[STORED DATA Boundary: Start]

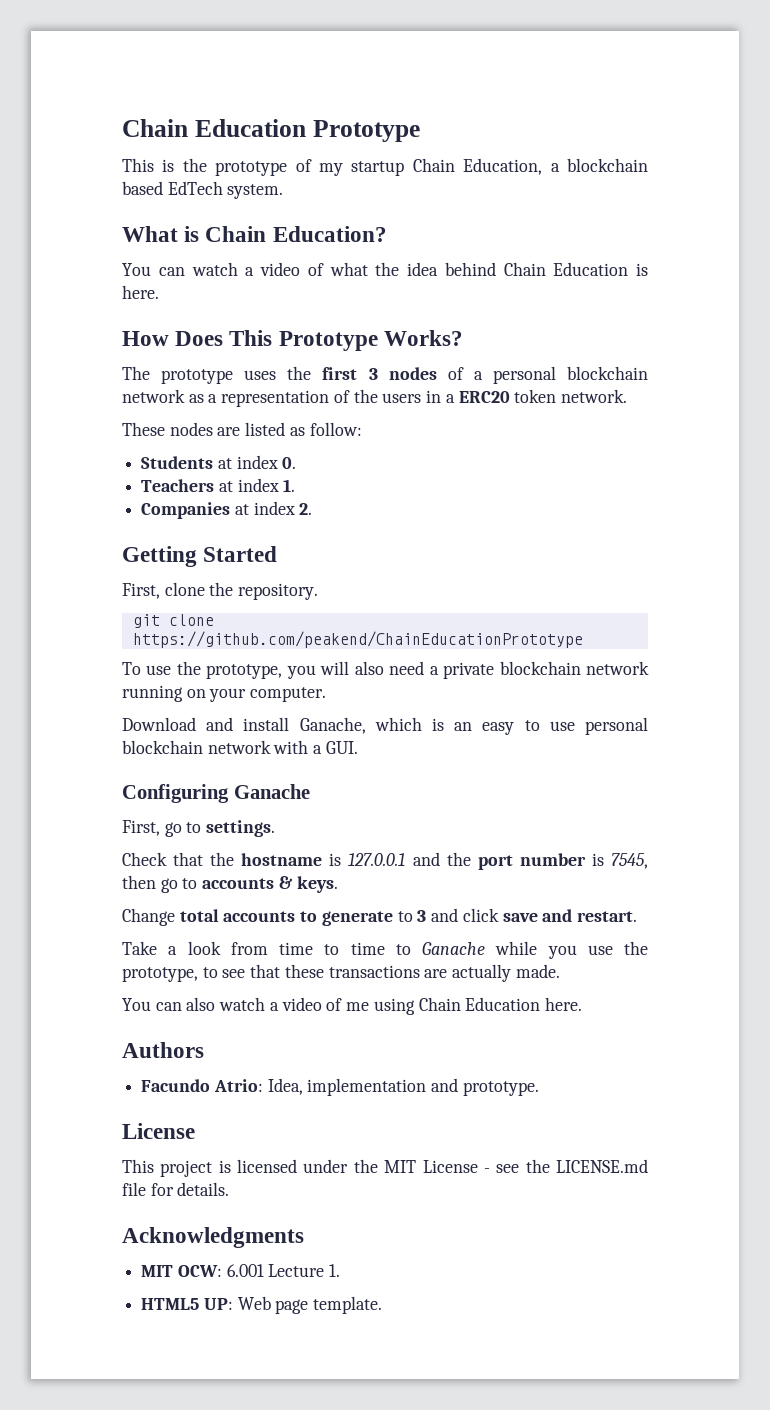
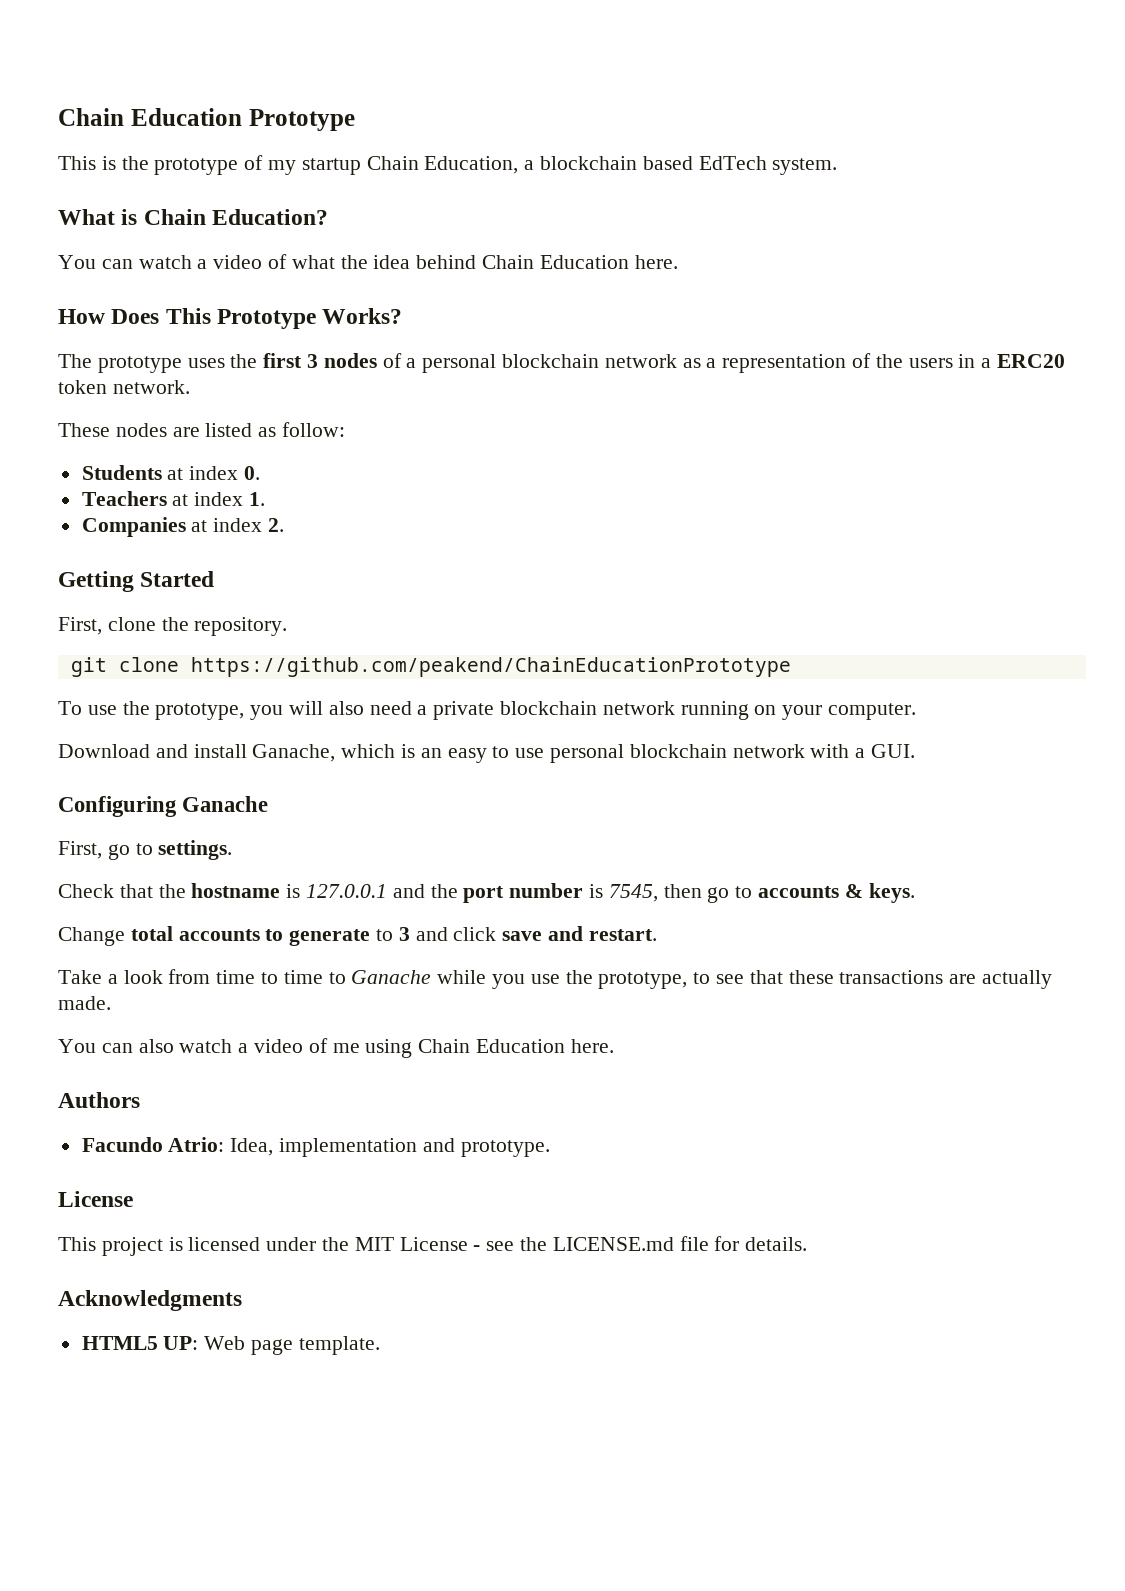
[636,263,648,276] is -> (629, 262) none
[141,1264,341,1277] // MIT OCW: 6.001 Lecture 1. -> (242, 1300) none

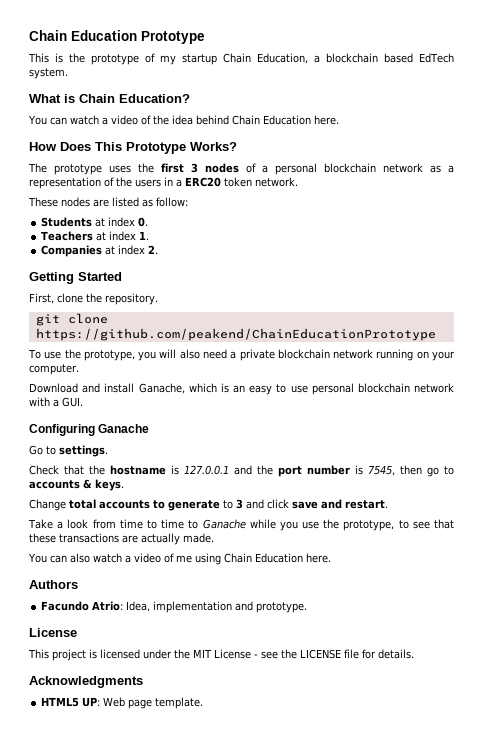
[291,255,335,269] what -> (151, 120) none
[58,841,130,860] First, go -> [29,445,43,455] Go
[552,1237,674,1251] LICENSE.md -> [300,649,341,659] LICENSE

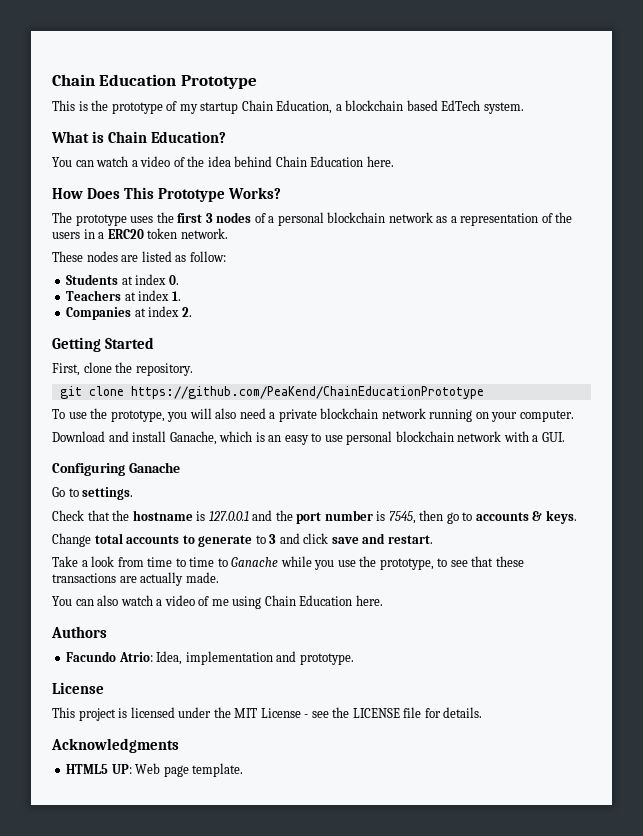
[35,328,436,341] https://github.com/peakend/ChainEducationPrototype -> [130,386,484,399] https://github.com/PeaKend/ChainEducationPrototype

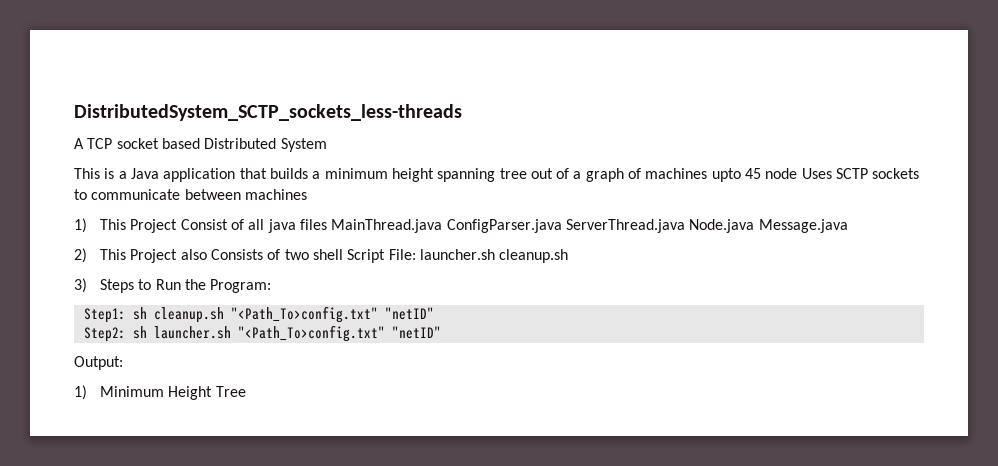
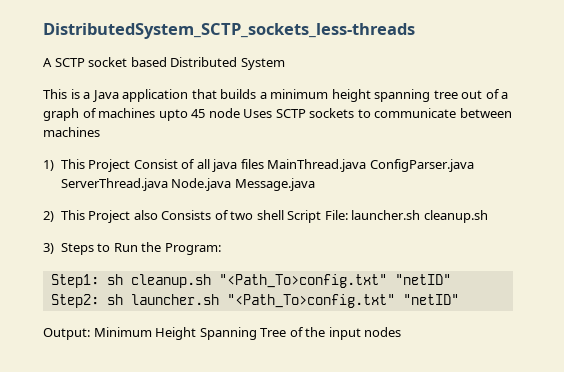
[87,138,113,149] TCP -> [54,58,85,67] SCTP
[74,385,87,400] // 1) -> (90, 334) none
[215,386,246,397] Tree -> [199,327,402,340] Spanning Tree of the input nodes

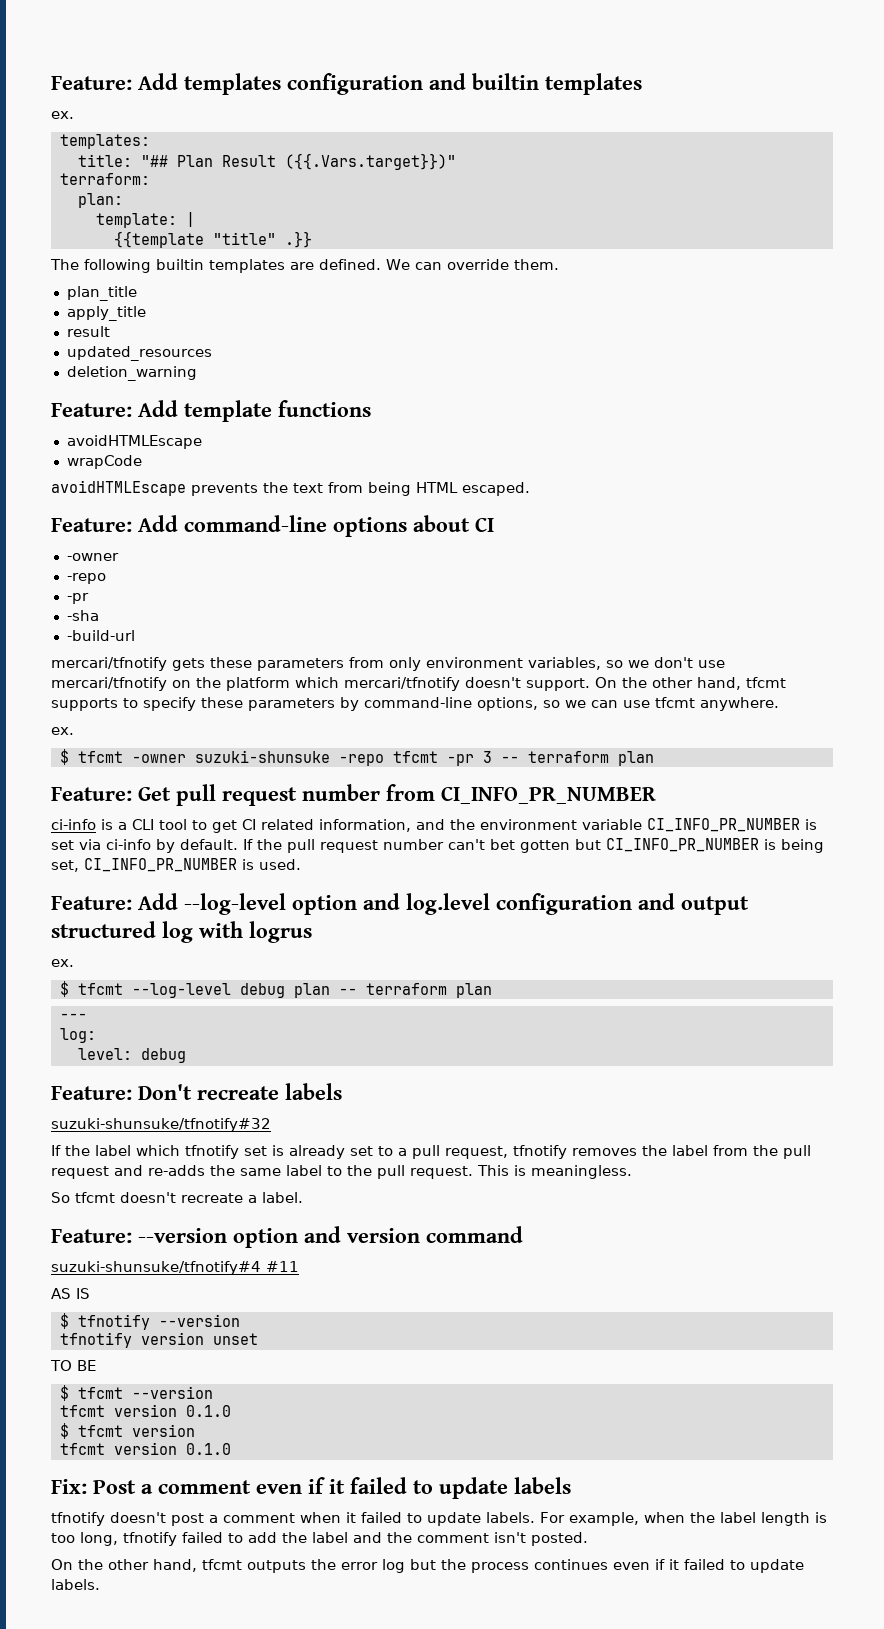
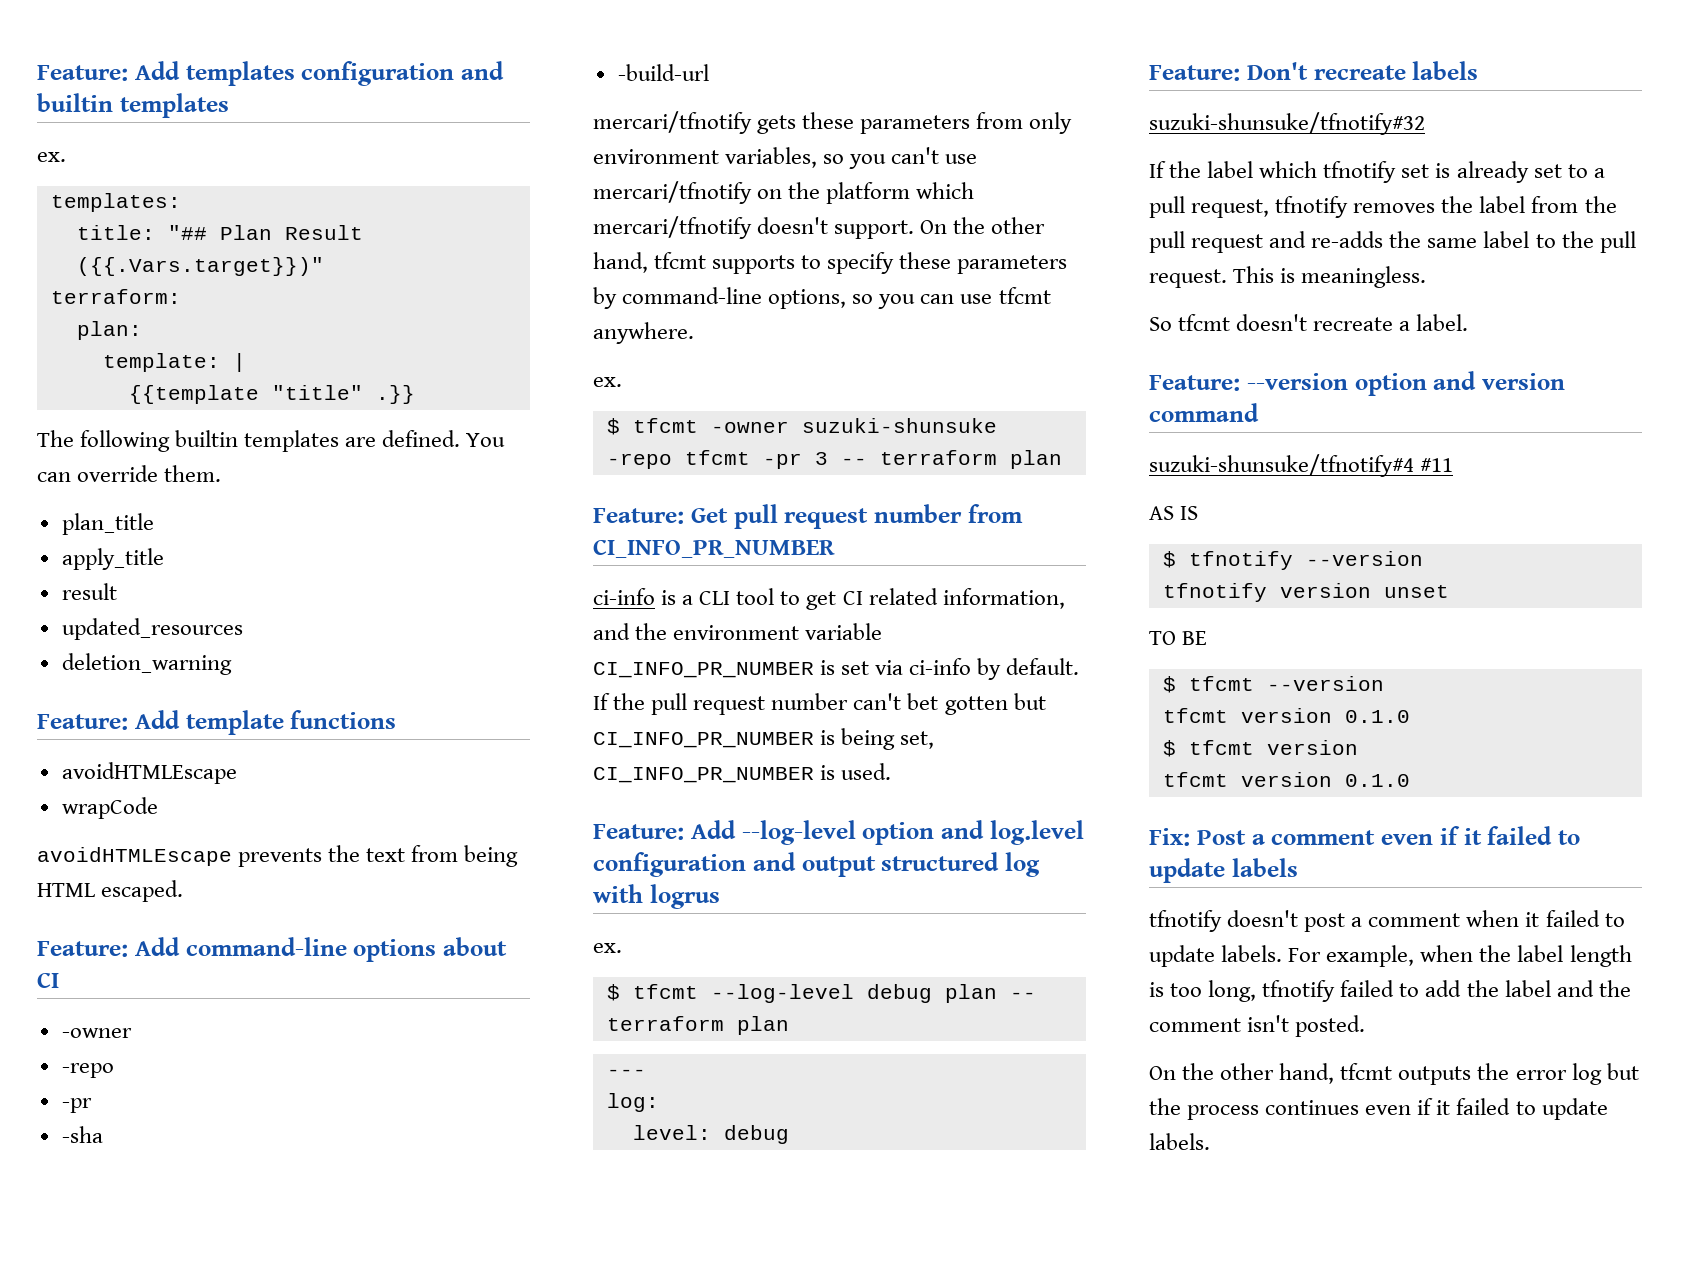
[386,259,410,270] We -> [466,433,506,447] You
[628,657,693,668] we don't -> [849,147,940,169] you can't
[565,700,586,708] we -> [878,294,916,309] you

[STORED DATA Boundary: End]

WHAT YOU WILL DO —
Note every line of the records that holds the word "none", and copy it.

RESPONSE TO THIS EXERCISE —
[636,263,648,276] is -> (629, 262) none
[141,1264,341,1277] // MIT OCW: 6.001 Lecture 1. -> (242, 1300) none
[291,255,335,269] what -> (151, 120) none
[74,385,87,400] // 1) -> (90, 334) none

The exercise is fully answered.